Going back to the two EB-2 categories, a person with exceptional ability is defined as satisfaction of at least three of the following requirements:
- An official academic record showing the alien has a degree, diploma, certificate or similar award from a college, university, school or other institution of learning relating to the area of exceptional ability;
- Letters documenting at least ten years of full-time experience in the occupation being sought;
- A license to practice the profession or certification for a particular profession or occupation;
- Evidence that the alien has commanded a salary or other remuneration for services which demonstrates exceptional ability;
- Membership in professional associations;
- Recognition for achievements and significant contributions to the industry or field by peers, government entities, professional or business organizations.
An advanced degree professional is defined as someone who holds an advanced degree such as a Ph.D. or Masters, or must hold a baccalaureate degree and have five years of experience in his or her specialty.
The National Interest Waiver (“NIW”) mentioned above is a waiver of the job offer requirement and the Labor Certification Application (“LCA”) requirement.

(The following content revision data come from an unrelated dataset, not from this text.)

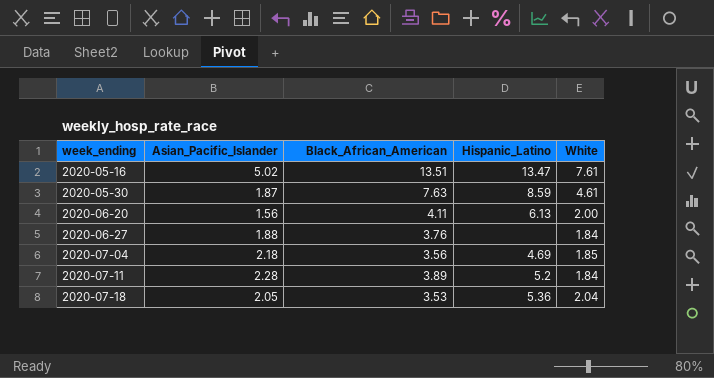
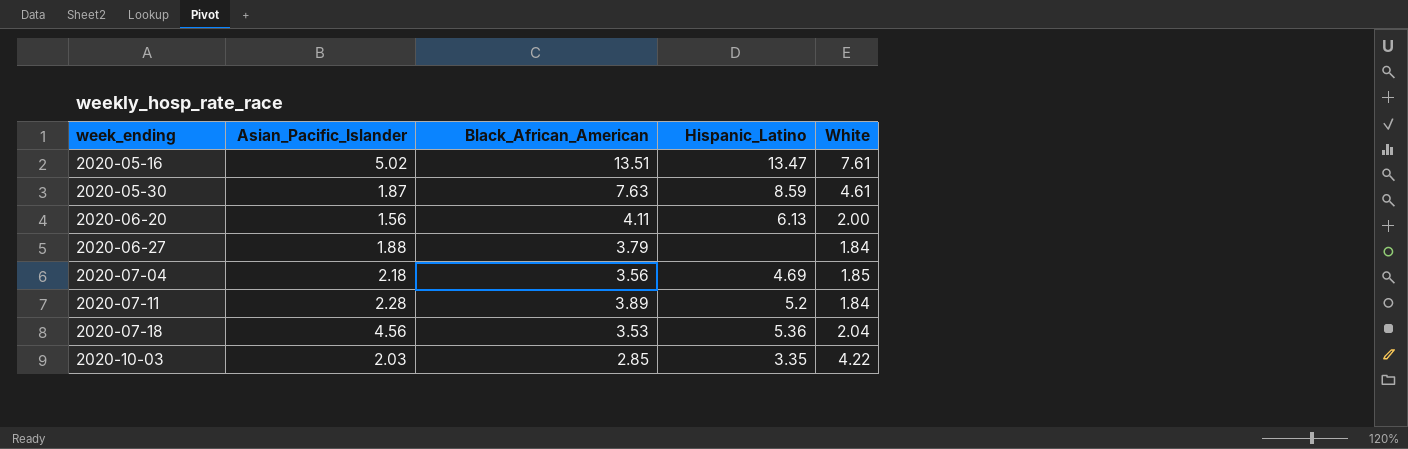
2020-06-27 | Black_African_American: 3.76 -> 3.79
2020-07-18 | Asian_Pacific_Islander: 2.05 -> 4.56
row 2020-10-03: none -> 2.03 | 2.85 | 3.35 | 4.22

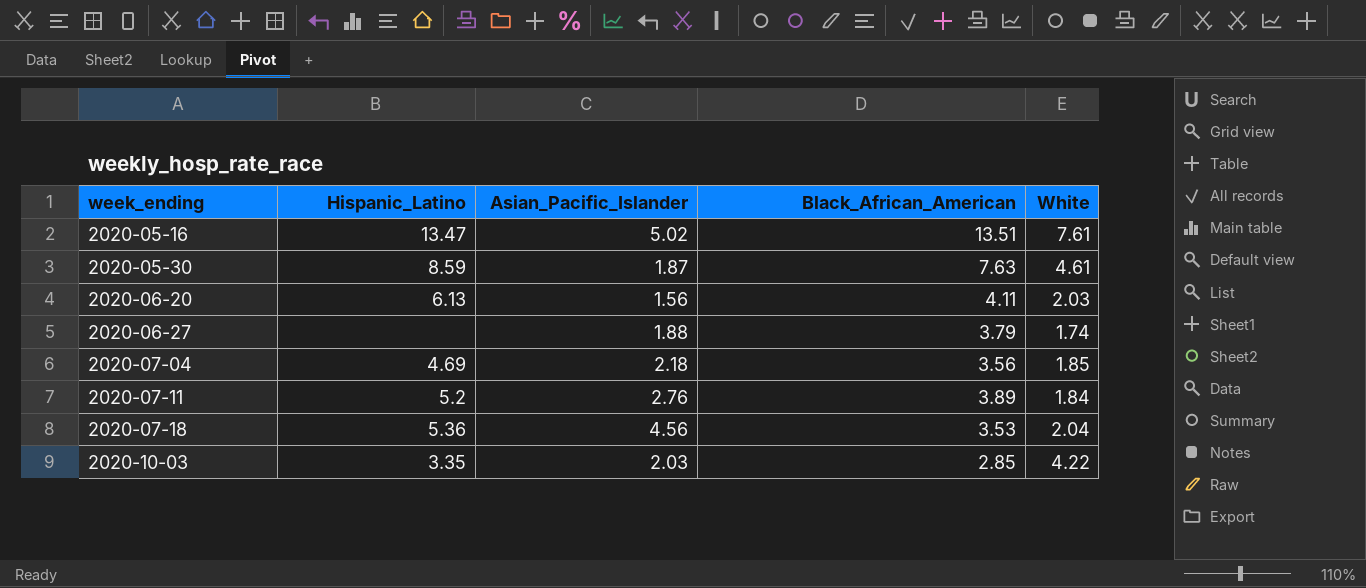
column Hispanic_Latino | position: 4 -> 2
2020-06-20 | White: 2.00 -> 2.03
2020-06-27 | White: 1.84 -> 1.74
2020-07-11 | Asian_Pacific_Islander: 2.28 -> 2.76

A job offer may be difficult to secure in time for filing and the LCA process can be tedious and time-intensive both for attorneys and for USCIS to process. Thus, a NIW is in the best interest of speed and efficiency and frequently accompanies EB-2 visa petitions. To satisfy the NIW requirements, one must demonstrate three basic requirements:
- He or she is seeking work in an area of substantial intrinsic merit to the U.S. The applicant’s work should benefit U.S. healthcare, economy, security or some other important aspect.
- The benefit from the candidate’s proposed activity will be national in scope. It will benefit the entire U.S. population, and not just a particular area.
- The national interest would be adversely affected if a Labor Certification were required for the applicant. There would be negative consequences if the applicant’s work were interrupted due to the lengthy Labor Certification process; or the applicant possesses exceptional qualifications which would not be reflected in the certification process and which U.S. workers minimally qualified for the same job would lack.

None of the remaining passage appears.